WHAT THE TASK ASKS
Every line in the data below from the one containing "position:relative; width:739px; height:645px;" down to the one containing "height:19px; background:#14b8a6; border:1px", both included, must be retyped exactly; no other line is to appear.

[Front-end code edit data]
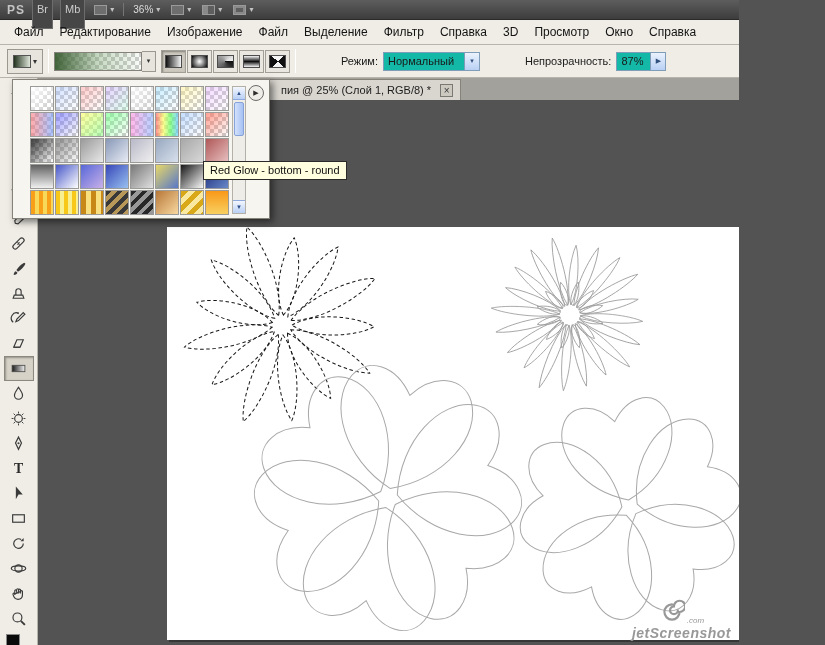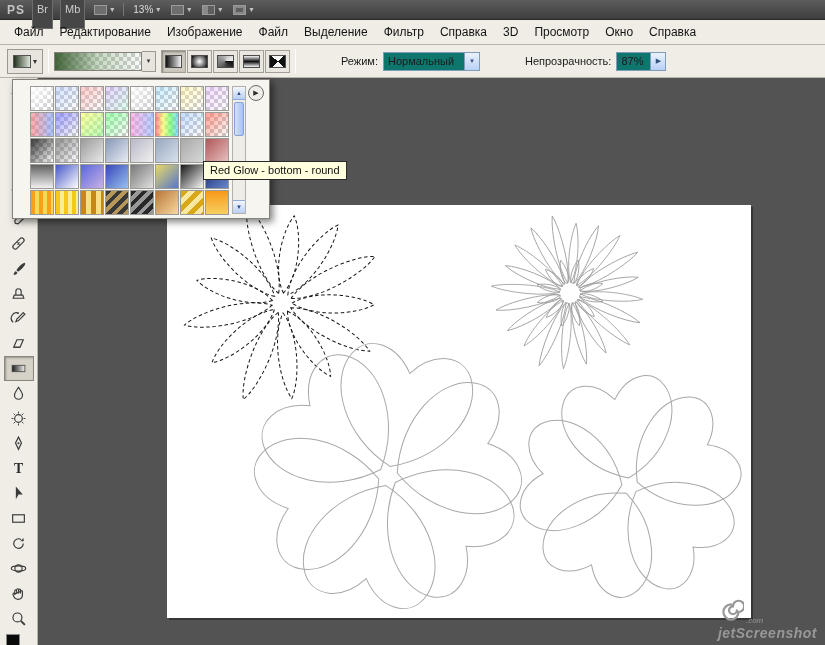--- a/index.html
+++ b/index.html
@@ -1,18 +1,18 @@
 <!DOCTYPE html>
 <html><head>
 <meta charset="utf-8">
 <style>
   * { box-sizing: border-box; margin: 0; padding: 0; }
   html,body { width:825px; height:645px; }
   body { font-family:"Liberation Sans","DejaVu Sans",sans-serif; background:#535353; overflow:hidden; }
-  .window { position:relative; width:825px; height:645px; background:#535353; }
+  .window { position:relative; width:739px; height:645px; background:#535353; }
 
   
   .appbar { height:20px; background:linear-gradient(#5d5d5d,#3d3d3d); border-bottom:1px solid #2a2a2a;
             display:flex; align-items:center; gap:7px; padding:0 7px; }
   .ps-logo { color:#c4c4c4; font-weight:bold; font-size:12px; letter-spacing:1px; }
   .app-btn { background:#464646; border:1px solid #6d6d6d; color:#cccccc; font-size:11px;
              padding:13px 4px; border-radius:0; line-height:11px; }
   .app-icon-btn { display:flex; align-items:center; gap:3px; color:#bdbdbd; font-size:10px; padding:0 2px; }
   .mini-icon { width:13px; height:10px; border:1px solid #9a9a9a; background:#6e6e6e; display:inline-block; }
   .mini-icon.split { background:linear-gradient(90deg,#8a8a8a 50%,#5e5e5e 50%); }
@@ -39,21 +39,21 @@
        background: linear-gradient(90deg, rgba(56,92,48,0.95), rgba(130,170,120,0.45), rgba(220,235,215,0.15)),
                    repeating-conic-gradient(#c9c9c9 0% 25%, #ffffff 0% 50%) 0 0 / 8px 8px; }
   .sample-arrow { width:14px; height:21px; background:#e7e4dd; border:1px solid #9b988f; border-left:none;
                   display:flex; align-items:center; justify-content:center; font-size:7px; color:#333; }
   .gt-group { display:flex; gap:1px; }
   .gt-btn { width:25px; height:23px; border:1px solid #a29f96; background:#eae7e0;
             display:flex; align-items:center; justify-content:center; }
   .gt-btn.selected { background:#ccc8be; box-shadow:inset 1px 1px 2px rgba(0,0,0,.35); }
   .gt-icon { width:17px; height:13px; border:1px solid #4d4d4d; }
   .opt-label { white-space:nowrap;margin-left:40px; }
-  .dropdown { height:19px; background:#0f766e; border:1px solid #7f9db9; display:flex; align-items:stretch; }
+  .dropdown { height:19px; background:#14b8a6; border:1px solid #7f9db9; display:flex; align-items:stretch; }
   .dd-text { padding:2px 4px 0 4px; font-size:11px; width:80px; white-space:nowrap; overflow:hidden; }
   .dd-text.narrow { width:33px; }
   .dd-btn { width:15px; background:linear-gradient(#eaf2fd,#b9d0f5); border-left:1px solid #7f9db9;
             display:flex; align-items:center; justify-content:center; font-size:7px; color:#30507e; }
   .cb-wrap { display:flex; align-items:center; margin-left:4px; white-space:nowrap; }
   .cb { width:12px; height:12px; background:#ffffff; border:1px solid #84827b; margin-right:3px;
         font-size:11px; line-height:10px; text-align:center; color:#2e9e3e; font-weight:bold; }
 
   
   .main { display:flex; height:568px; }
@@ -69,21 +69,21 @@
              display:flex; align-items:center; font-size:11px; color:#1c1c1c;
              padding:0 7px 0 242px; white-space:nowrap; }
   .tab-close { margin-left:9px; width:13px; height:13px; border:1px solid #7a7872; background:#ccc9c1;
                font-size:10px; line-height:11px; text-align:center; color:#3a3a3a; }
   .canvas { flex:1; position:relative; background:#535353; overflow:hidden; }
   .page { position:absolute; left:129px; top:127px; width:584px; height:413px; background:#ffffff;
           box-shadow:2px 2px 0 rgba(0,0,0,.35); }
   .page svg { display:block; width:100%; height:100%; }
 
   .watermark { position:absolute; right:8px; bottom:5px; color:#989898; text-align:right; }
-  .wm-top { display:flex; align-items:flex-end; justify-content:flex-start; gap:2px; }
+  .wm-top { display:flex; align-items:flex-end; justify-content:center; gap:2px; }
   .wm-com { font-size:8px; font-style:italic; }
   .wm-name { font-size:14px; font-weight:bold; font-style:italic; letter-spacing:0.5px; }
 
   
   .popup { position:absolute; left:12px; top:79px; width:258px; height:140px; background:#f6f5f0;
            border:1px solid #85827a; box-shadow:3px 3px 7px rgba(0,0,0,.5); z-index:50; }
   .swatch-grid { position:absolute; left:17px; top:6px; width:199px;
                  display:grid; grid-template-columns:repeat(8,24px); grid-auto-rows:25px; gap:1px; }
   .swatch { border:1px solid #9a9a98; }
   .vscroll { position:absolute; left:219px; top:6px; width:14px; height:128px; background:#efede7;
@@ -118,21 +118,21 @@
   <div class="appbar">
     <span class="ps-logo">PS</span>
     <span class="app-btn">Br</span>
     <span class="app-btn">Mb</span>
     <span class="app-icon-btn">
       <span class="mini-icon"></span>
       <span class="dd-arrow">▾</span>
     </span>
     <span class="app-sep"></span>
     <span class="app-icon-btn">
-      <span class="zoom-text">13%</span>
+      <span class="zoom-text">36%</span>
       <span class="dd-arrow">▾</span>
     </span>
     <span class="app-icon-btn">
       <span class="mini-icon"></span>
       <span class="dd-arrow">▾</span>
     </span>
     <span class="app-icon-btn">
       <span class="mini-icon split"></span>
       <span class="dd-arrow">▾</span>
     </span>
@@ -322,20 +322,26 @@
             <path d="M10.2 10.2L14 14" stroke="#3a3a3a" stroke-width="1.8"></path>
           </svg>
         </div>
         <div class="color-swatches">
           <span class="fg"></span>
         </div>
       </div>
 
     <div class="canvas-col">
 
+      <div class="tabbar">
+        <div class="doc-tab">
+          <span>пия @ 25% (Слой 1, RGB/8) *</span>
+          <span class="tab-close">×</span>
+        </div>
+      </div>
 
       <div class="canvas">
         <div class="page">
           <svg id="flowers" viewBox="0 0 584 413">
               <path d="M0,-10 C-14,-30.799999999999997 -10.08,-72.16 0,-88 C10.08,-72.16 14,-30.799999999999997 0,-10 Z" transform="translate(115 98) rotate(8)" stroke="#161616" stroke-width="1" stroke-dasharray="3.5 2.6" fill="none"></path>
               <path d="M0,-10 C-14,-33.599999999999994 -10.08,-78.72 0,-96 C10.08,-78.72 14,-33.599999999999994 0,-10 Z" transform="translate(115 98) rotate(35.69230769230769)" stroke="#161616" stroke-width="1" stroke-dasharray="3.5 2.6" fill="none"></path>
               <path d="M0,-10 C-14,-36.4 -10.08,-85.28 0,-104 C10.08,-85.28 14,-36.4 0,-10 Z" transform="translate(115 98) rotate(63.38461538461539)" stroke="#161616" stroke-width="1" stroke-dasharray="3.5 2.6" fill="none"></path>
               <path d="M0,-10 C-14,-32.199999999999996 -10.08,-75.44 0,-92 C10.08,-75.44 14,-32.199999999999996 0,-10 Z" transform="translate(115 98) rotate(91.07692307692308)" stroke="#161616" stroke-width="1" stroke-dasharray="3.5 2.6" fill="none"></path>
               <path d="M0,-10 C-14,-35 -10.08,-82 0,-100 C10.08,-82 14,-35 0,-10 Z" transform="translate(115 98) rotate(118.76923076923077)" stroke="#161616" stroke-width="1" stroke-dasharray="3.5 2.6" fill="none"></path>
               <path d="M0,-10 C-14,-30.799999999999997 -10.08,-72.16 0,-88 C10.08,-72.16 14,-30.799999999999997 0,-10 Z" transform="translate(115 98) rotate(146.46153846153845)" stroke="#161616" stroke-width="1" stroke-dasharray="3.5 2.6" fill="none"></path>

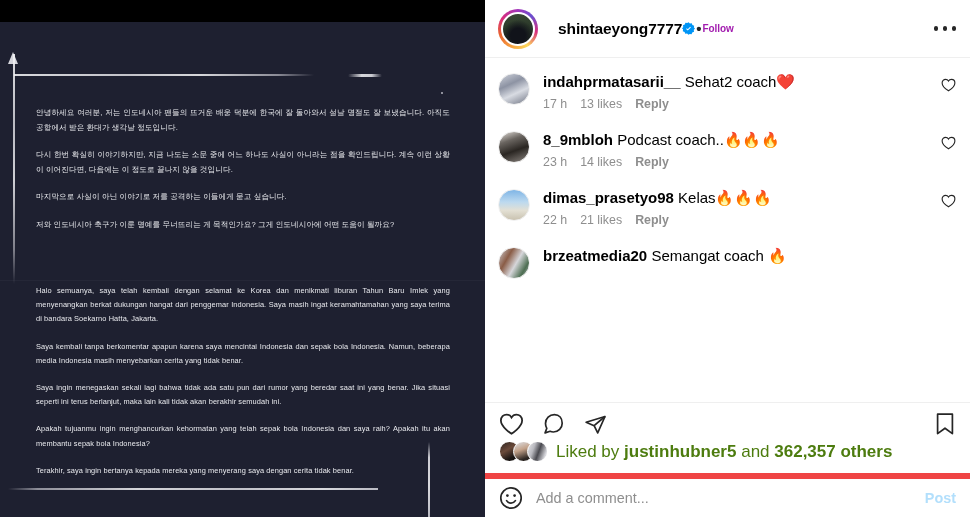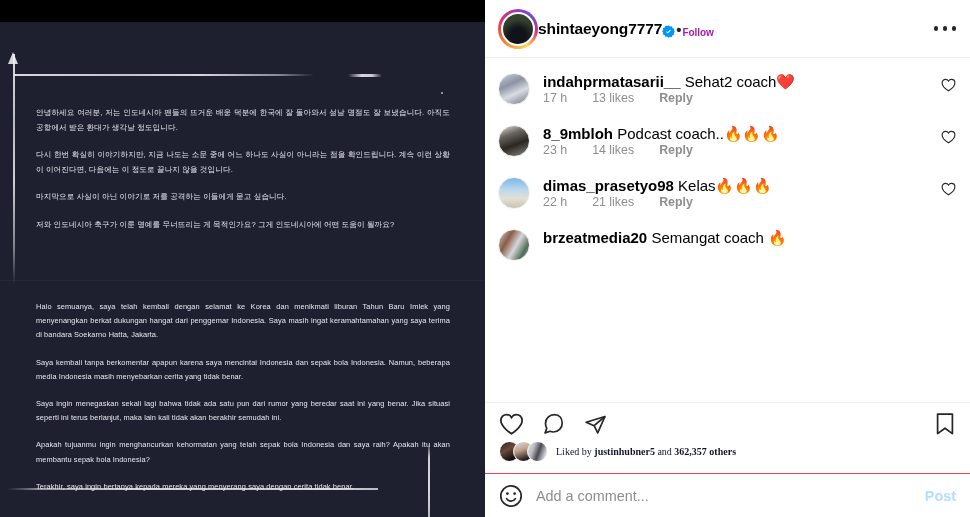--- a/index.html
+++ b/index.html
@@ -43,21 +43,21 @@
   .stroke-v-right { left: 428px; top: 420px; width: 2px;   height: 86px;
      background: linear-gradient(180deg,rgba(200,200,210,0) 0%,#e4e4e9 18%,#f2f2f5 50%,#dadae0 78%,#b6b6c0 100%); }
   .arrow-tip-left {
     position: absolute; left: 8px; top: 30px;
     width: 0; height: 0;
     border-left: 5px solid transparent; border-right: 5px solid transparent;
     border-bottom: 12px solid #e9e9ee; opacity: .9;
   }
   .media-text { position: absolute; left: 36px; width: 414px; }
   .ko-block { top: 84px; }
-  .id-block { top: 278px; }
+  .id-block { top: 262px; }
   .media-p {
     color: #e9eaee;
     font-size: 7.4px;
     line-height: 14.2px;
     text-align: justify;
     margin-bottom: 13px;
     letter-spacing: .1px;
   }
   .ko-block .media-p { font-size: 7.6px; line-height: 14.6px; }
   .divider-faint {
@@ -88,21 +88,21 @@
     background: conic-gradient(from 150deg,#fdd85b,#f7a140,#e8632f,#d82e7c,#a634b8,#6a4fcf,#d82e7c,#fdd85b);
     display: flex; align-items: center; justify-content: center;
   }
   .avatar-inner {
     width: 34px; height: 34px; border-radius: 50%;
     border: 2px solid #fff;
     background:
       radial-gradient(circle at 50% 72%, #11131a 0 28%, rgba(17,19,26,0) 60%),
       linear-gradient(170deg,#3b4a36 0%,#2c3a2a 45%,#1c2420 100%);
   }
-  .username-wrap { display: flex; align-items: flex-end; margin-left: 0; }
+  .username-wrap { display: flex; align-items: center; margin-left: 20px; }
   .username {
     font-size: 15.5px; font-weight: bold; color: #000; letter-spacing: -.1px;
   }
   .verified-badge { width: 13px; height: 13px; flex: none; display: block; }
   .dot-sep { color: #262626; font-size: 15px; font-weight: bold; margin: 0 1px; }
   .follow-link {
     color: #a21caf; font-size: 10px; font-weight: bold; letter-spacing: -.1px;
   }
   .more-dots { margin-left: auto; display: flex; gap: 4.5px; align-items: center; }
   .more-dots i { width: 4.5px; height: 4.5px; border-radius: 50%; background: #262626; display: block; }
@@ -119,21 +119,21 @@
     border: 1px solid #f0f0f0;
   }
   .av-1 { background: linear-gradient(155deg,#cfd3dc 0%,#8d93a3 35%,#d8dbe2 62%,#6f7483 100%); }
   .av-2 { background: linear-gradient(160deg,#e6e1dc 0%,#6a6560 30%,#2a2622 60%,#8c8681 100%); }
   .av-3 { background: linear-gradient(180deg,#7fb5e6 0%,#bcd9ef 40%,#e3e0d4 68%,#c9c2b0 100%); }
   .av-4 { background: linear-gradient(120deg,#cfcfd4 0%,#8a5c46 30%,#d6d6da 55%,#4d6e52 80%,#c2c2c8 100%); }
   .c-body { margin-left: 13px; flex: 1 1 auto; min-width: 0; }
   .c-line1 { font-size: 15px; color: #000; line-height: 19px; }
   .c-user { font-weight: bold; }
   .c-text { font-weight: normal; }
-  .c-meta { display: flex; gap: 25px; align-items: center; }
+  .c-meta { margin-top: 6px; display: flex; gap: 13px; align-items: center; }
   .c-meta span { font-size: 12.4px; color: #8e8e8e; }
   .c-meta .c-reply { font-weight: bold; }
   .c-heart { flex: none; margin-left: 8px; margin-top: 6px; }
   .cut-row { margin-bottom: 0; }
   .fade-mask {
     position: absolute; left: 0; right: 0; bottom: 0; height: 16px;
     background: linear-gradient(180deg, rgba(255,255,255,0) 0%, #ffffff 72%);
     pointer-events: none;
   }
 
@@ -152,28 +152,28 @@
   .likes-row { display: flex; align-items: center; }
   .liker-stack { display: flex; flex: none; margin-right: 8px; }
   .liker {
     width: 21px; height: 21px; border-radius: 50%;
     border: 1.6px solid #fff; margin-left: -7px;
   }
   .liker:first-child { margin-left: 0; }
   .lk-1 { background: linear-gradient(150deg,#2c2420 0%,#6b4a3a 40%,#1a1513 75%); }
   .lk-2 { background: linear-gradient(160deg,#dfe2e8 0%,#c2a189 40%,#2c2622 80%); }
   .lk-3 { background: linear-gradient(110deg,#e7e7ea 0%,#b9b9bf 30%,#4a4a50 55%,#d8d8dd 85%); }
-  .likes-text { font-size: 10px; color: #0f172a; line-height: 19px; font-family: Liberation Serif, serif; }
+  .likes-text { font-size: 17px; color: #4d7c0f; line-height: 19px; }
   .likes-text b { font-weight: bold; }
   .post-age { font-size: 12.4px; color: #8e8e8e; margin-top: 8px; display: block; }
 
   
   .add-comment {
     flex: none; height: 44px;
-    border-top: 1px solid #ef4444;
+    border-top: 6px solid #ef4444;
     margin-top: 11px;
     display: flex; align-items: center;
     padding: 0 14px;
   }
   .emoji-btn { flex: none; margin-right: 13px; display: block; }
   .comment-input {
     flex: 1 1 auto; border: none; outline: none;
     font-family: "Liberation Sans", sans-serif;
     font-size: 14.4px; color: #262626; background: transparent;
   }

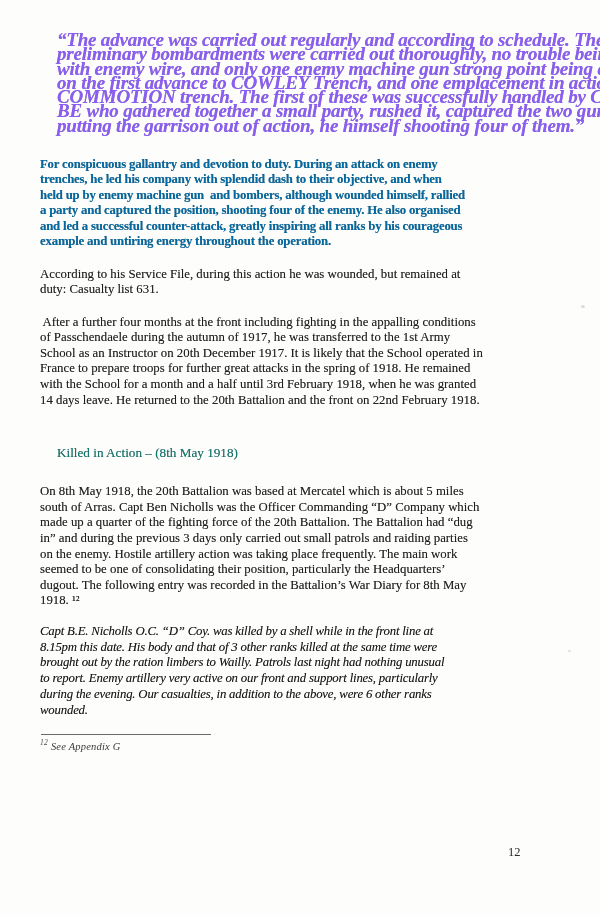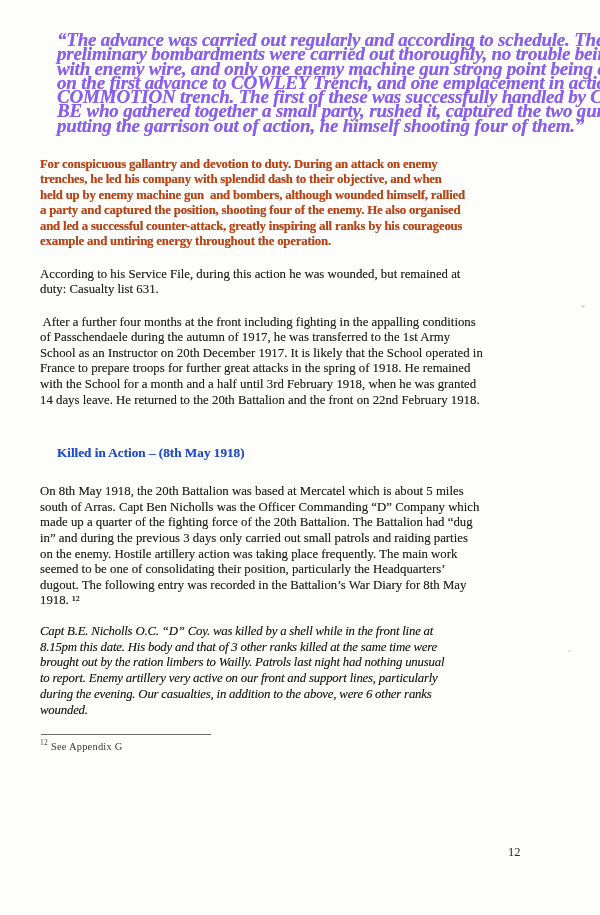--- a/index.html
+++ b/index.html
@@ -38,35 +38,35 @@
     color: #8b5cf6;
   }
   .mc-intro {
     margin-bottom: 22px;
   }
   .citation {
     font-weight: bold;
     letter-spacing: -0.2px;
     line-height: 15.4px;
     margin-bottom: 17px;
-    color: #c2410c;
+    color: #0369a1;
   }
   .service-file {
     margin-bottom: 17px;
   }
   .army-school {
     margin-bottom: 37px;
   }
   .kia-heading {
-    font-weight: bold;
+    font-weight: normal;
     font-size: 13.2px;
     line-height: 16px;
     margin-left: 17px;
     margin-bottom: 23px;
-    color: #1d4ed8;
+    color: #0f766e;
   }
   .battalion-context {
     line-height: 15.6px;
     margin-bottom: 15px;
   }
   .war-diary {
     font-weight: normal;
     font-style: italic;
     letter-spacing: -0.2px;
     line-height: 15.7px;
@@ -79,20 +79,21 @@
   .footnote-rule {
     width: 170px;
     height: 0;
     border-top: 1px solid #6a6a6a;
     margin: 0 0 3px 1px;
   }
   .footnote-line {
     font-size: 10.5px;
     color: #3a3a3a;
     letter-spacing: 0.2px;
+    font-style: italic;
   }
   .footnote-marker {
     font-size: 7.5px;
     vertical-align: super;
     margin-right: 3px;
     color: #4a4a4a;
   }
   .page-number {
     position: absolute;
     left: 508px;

ANSWER TO THIS TASK
+  .window { position:relative; width:739px; height:645px; background:#535353; }
 
   
   .appbar { height:20px; background:linear-gradient(#5d5d5d,#3d3d3d); border-bottom:1px solid #2a2a2a;
             display:flex; align-items:center; gap:7px; padding:0 7px; }
   .ps-logo { color:#c4c4c4; font-weight:bold; font-size:12px; letter-spacing:1px; }
   .app-btn { background:#464646; border:1px solid #6d6d6d; color:#cccccc; font-size:11px;
              padding:13px 4px; border-radius:0; line-height:11px; }
   .app-icon-btn { display:flex; align-items:center; gap:3px; color:#bdbdbd; font-size:10px; padding:0 2px; }
   .mini-icon { width:13px; height:10px; border:1px solid #9a9a9a; background:#6e6e6e; display:inline-block; }
   .mini-icon.split { background:linear-gradient(90deg,#8a8a8a 50%,#5e5e5e 50%); }
@@ -39,21 +39,21 @@
        background: linear-gradient(90deg, rgba(56,92,48,0.95), rgba(130,170,120,0.45), rgba(220,235,215,0.15)),
                    repeating-conic-gradient(#c9c9c9 0% 25%, #ffffff 0% 50%) 0 0 / 8px 8px; }
   .sample-arrow { width:14px; height:21px; background:#e7e4dd; border:1px solid #9b988f; border-left:none;
                   display:flex; align-items:center; justify-content:center; font-size:7px; color:#333; }
   .gt-group { display:flex; gap:1px; }
   .gt-btn { width:25px; height:23px; border:1px solid #a29f96; background:#eae7e0;
             display:flex; align-items:center; justify-content:center; }
   .gt-btn.selected { background:#ccc8be; box-shadow:inset 1px 1px 2px rgba(0,0,0,.35); }
   .gt-icon { width:17px; height:13px; border:1px solid #4d4d4d; }
   .opt-label { white-space:nowrap;margin-left:40px; }
-  .dropdown { height:19px; background:#0f766e; border:1px solid #7f9db9; display:flex; align-items:stretch; }
+  .dropdown { height:19px; background:#14b8a6; border:1px solid #7f9db9; display:flex; align-items:stretch; }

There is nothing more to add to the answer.